How to make changes on a lot of rows without using For Each activity?

My excel file contains approx 16000 rows.
I need to go through all the rows and perform various actions on each row(usually assigning rows to variables, cutting numbers, etc.)

I’m using For Each row, but that takes a lot of time (almost 45 minutes for all rows) which is unacceptable.

What could be a faster and more efficient way?

Thanks in advance.

using and not using For each on large data set is a hot topic now on the forum.

But, If the actions you need to perform are a lot then you can create a excel file out of it and run a macro to do the actions, excel application scope and macro can help.

That can also be done using LinQ but first we may need to see the type of operation getting performed on rows.

But I see you mentioned assigning rows to a variable, do you mean you create individual data row elements for all the rows?

1 Like

Usually 16000 rows won’t take that much time even if we go with for each row
I m wondering what kind of operations are carried out on each row

And is it necessary to process all the rows
If possible you can Initially filter the records that has to be processed and then take it with FOR EACH ROW activity

There are many other approaches to handle such a large where we can either split and keep the input either as multiple excel files in a folder or keep all the records in a QUEUE in orchestrator with a help of DISPATCHER process and let multiple bots to process it simultaneously which will eventually reduce the time taken to process those records

@bp777

it would be helpfully if you could tell us the exact actions and on how was it implemented
we assume that the excel file is read in with read range and the option preserve format is NOT activated.

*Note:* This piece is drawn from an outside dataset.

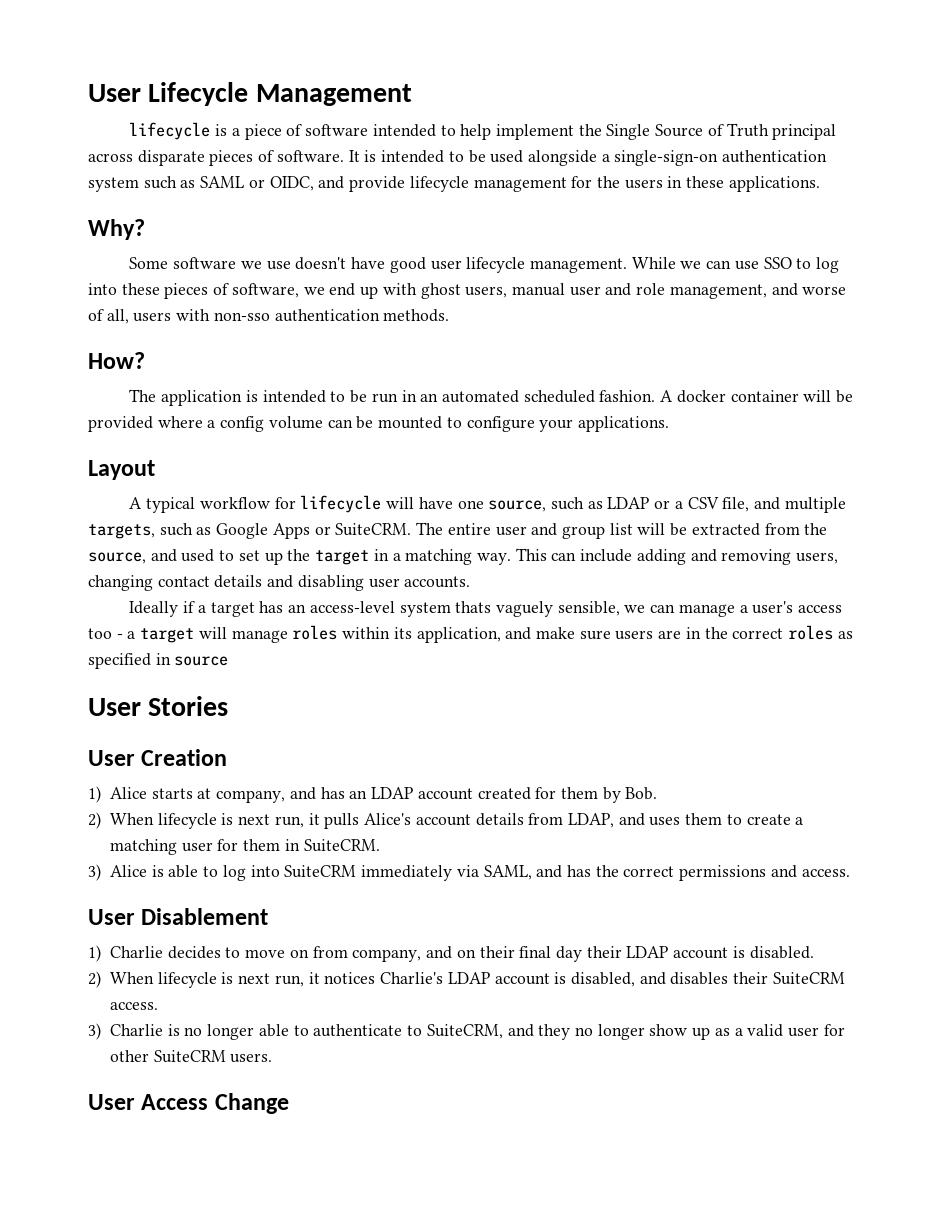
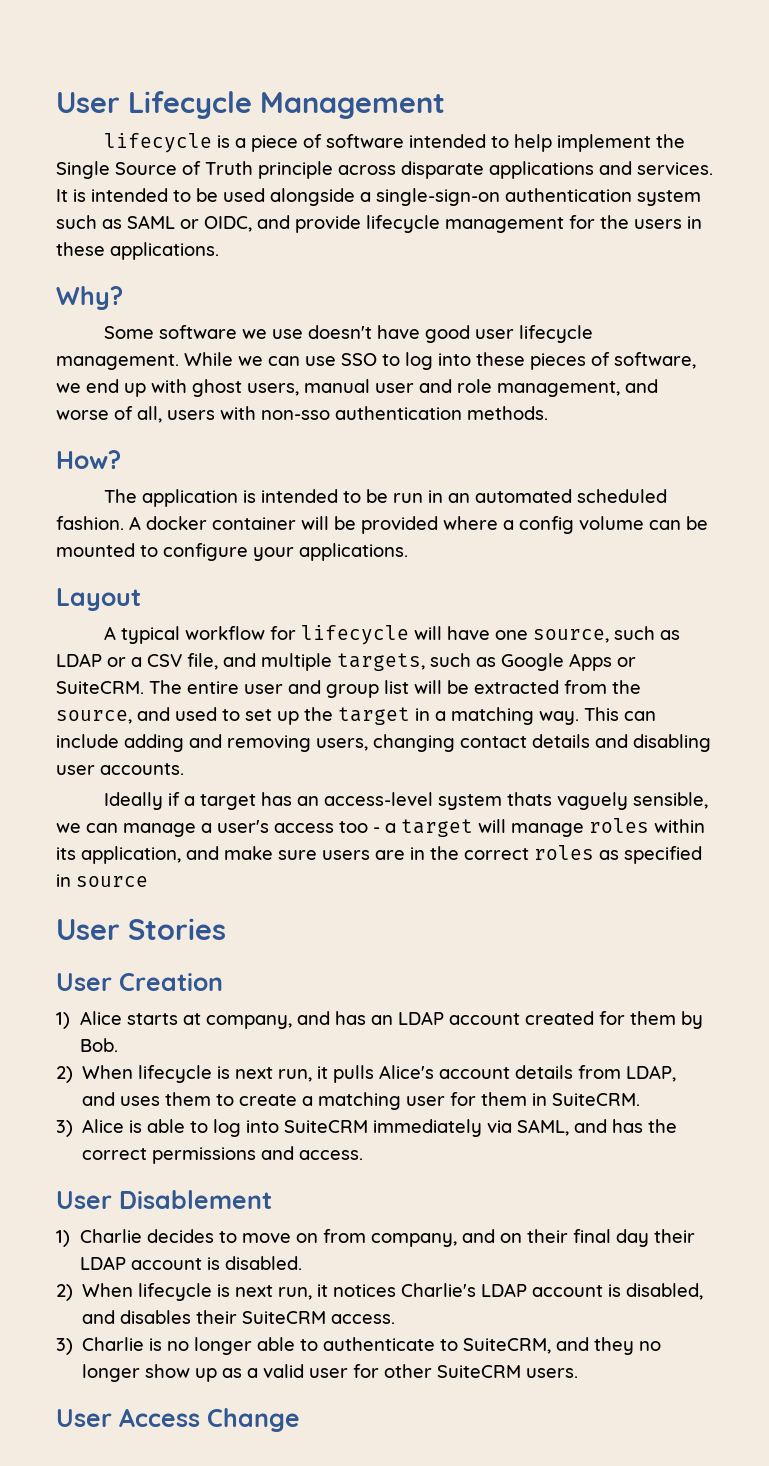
[772,124,837,140] principal -> [258,161,333,179] principle
[209,150,344,166] pieces of software. -> [489,161,713,179] applications and services.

Before shifting away from one approach to another it is always recommended to clear what is to achieve, what is the expected output.

Thanks for support

I did some tests and had to get to 1 million rows before any noticeable performance difference appeared, and even then it was only a few seconds. 5 million rows still only took 7 seconds for a for each with column value update.

Stop worrying about avoiding For Each.

https://forum.uipath.com/t/there-is-no-need-to-try-to-avoid-for-each-loops-on-large-amounts-of-data/

@postwick

how was the test including the various actions?

Show us your code. Tell us the exact steps you are performing on each iteration of the loop.

Hi, sorry for the late response.
There are few more assign activities, usually using the Substring method.


So, this part of the process takes too much time. Almost one hour for looping through the ~16.000 rows and performing various activities on each row.

Show us each individual thing it is doing, and the expression being processed. For example, the row["Serial_Numb… Assign, what’s the expression on the right? Show us each expression. Maybe there is a more efficient way.

row(“Serial Number_New”) = row(“Serial Number”).ToString.Remove(0,2)
keyStr = row(“Terminal ID”)
storeKey = row(“Terminal ID”).ToString.Substring(0, row(“Terminal ID”).ToString.Length - 4)
secondStKey= row(“Terminal ID”).ToString.Substring(row(“Terminal ID”).ToString.Length-3, 3)

As you can see, those are all simple expressions.

this is an update, can be done within for each or has a potential to handle it on helper column with a datacolumn expression

dtData.Columns(1).Expression = "Substring(Column1,3,Len(Column1) - 3)"

this is retrieval. Depending on what is done it can be done with a LINQ. But when it is used within the loop a seperate Retrieval LINQ will not bring a benefit

Compared with the topic title we do see more retrievals as changes.

1 Like

Do you advise using LINQ and expressions before anything?

No, I have never stated this. It was asked what will be done with the extracted values within the process

1 Like